With an app such as Etcher, mount your IMG file to a microSD card or eMMC module if you're using the ASUS Tinker Board S. Next, merely insert your boot medium, and fire up your ASUS Tinker Board.
Hands-on With Slash TV for ASUS Tinker Board
I've tried Android on a number of devices including the Raspberry Pi running stock Android as well as Android TV, and the Libre Computer ROC-RK3328-CC Renegade. However, Slash TV may be my favorite DIY Android TV box option. It's everything Station OS should have been. Like Slash TV, Station OS is an Android-based retro gaming and HTPC distro. Disappointingly, Station OS comes pretty buggy and pre-loaded with shoddy or non-functioning apps. For instance, though Station OS caters to retro gaming, its emulator app fails to load most ROMs. Likewise, it features a custom version of Kodi for Rockchip-based devices.

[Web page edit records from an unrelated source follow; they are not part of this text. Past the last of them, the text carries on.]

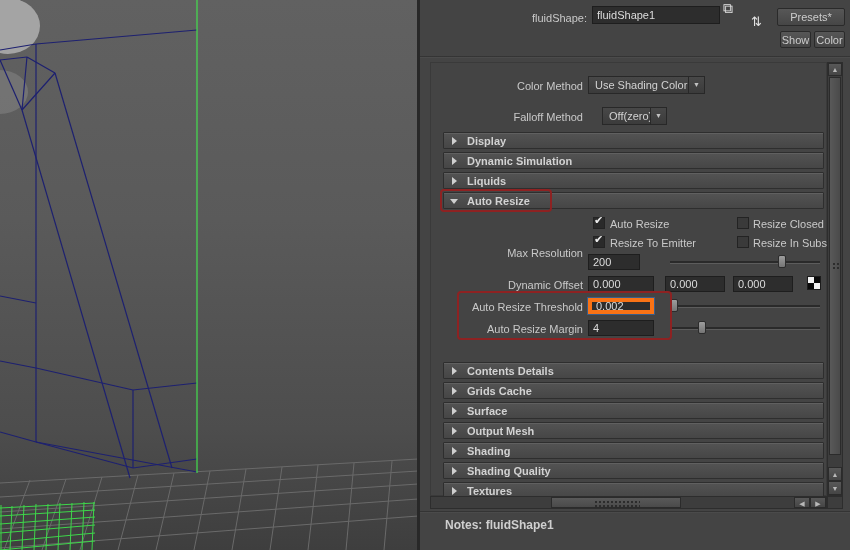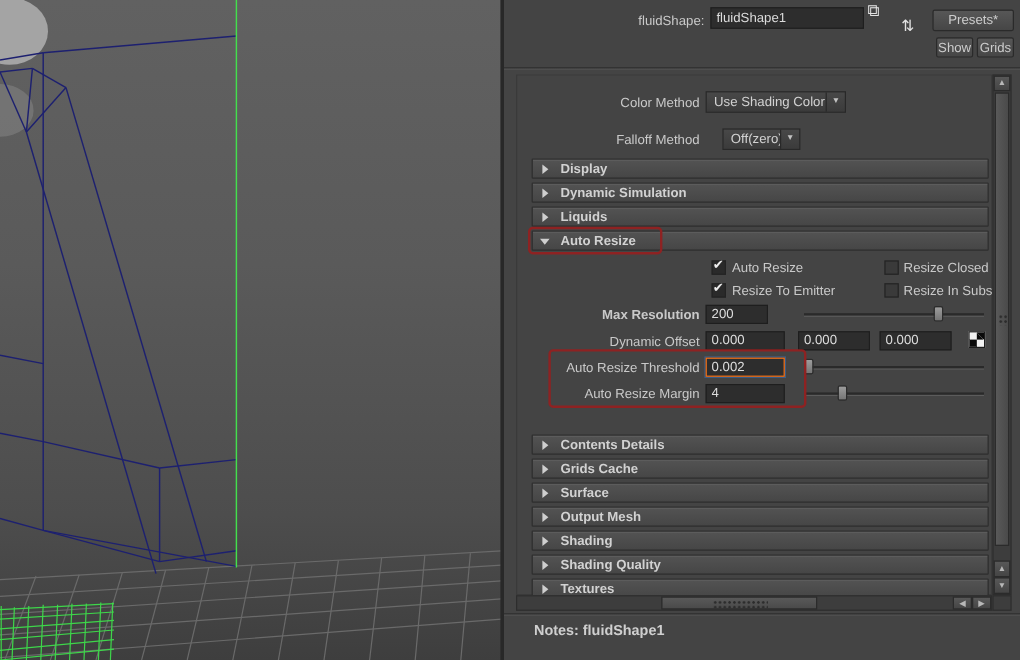--- a/index.html
+++ b/index.html
@@ -166,7 +166,7 @@
     <button class="icon-btn" style="left:331px; top:14px; font-size:13px;">⇅</button>
     <button class="btn" style="left:357px; top:8px; width:68px; height:18px;">Presets*</button>
     <button class="btn" style="left:360px; top:31px; width:31px; height:17px;">Show</button>
-    <button class="btn" style="left:394px; top:31px; width:31px; height:17px;">Grids</button>
+    <button class="btn" style="left:394px; top:31px; width:31px; height:17px;">Color</button>
 
     <div class="hsep" style="top:56px;"></div>
 

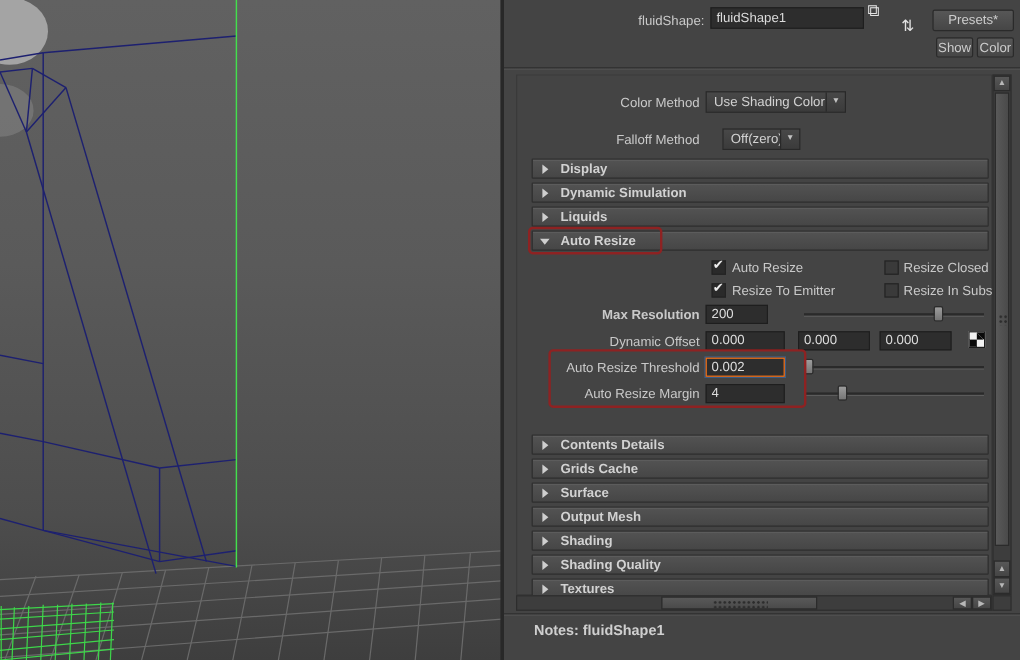--- a/index.html
+++ b/index.html
@@ -216,7 +216,7 @@
       <div class="cb" style="left:307px; top:174px;"></div>
       <span class="lbl" style="left:323px; top:175px;">Resize In Subst</span>
 
-      <span class="lbl rlbl" style="top:195px;font-weight:bold;">Max Resolution</span>
+      <span class="lbl rlbl" style="top:185px;">Max Resolution</span>
       <input class="field" style="left: 158px; top: 192px; width: 52px;" value="200">
       <div class="track" style="left:240px; top:199px; width:150px;"></div>
       <div class="handle" style="left:348px; top:193px;"></div>

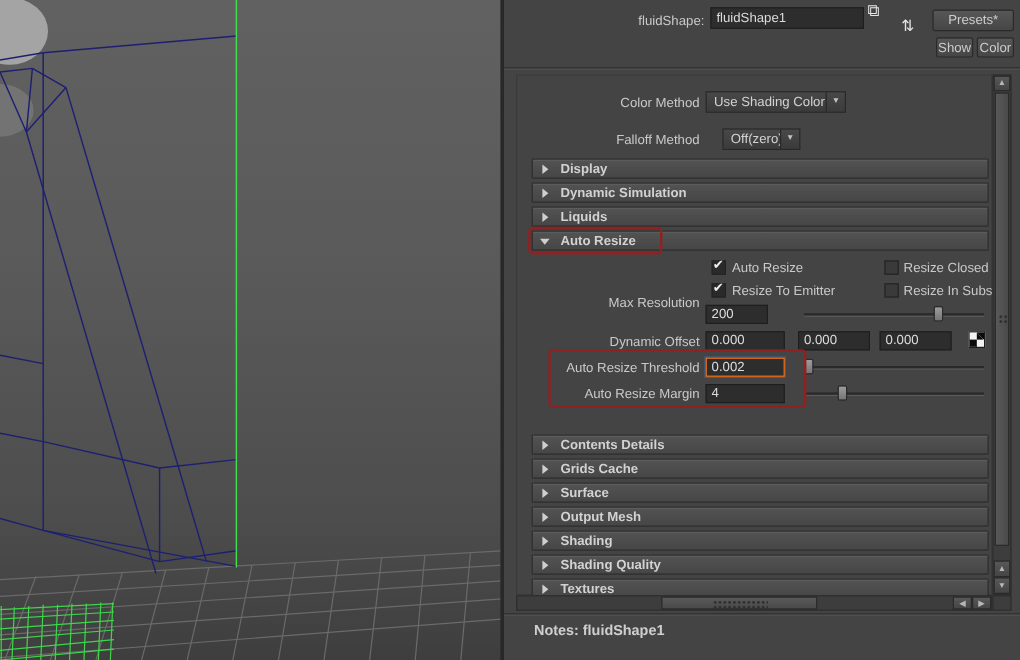--- a/index.html
+++ b/index.html
@@ -22,7 +22,7 @@
 
   .field { position:absolute; height:16px; background:#2d2d2d; border:1px solid #1e1e1e;
     color:#dcdcdc; font-size:11px; font-family:inherit; padding:0 4px; outline:none; }
-  .field.blue { border:1px solid #f97316; box-shadow:0 0 0 1px #3a5d88; }
+  .field.blue { border:4px solid #f97316; box-shadow:0 0 0 1px #3a5d88; }
 
   .btn { position:absolute; background:linear-gradient(#575757,#464646); border:1px solid #2a2a2a;
     border-radius:2px; color:#cccccc; font-size:11px; text-align:center; cursor:default; }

Slash TV, on the other hand, is pre-loaded with a bevy of apps including Google Play, Netflix, WinRAR, Kodi, and emulators such as PPSSPP. Previously, I tested retro gaming on the ASUS Tinker Board with RetroPie and performance is pretty solid. PlayStation Portable and Nintendo 64 ROMs run extremely well, though you might have to toggle frameskip on for some of these. There's a smattering of pre-installed apps, and it's simple to get up and running by essentially just connecting to Wi-Fi or Ethernet.
Should You Use Slash TV?
If you're looking for a way to transform your ASUS Tinker Board into a full-fledged multimedia machine, the Slash TV ASUS Tinker Board Android TV image is your best bet. Although RetroPie is available, you'll need to use the community-created ROTT standalone image, or a DIY installation on top of Debian. Slash TV simplifies the process of creating Tinker Board gaming and streaming.
Make a DIY ASUS Tinker Board Android TV: Final BossIt's clear a lot of work went into Slash TV. It's still technically in beta, so expect improvements as this Tinker Board Android image comes to fruition. Impressively, Slash TV is a pretty bug-free release, and far more polished than many non-beta OSes for single-board computers. I'm beyond pleased with this ASUS Tinker Board Android TV offering, and inclined to keep it as my daily driver for the Tinker Board. Many stock PSP ROMs ran flawlessly, Netflix, Plex, and a slew of Android apps provide a robust streaming experience, and it's basiclally ready for use. Although many users complain about bloatware, this is an instance of the ideal proportion of pre-loaded applications onboard.
What are you running on the ASUS Tinker Board?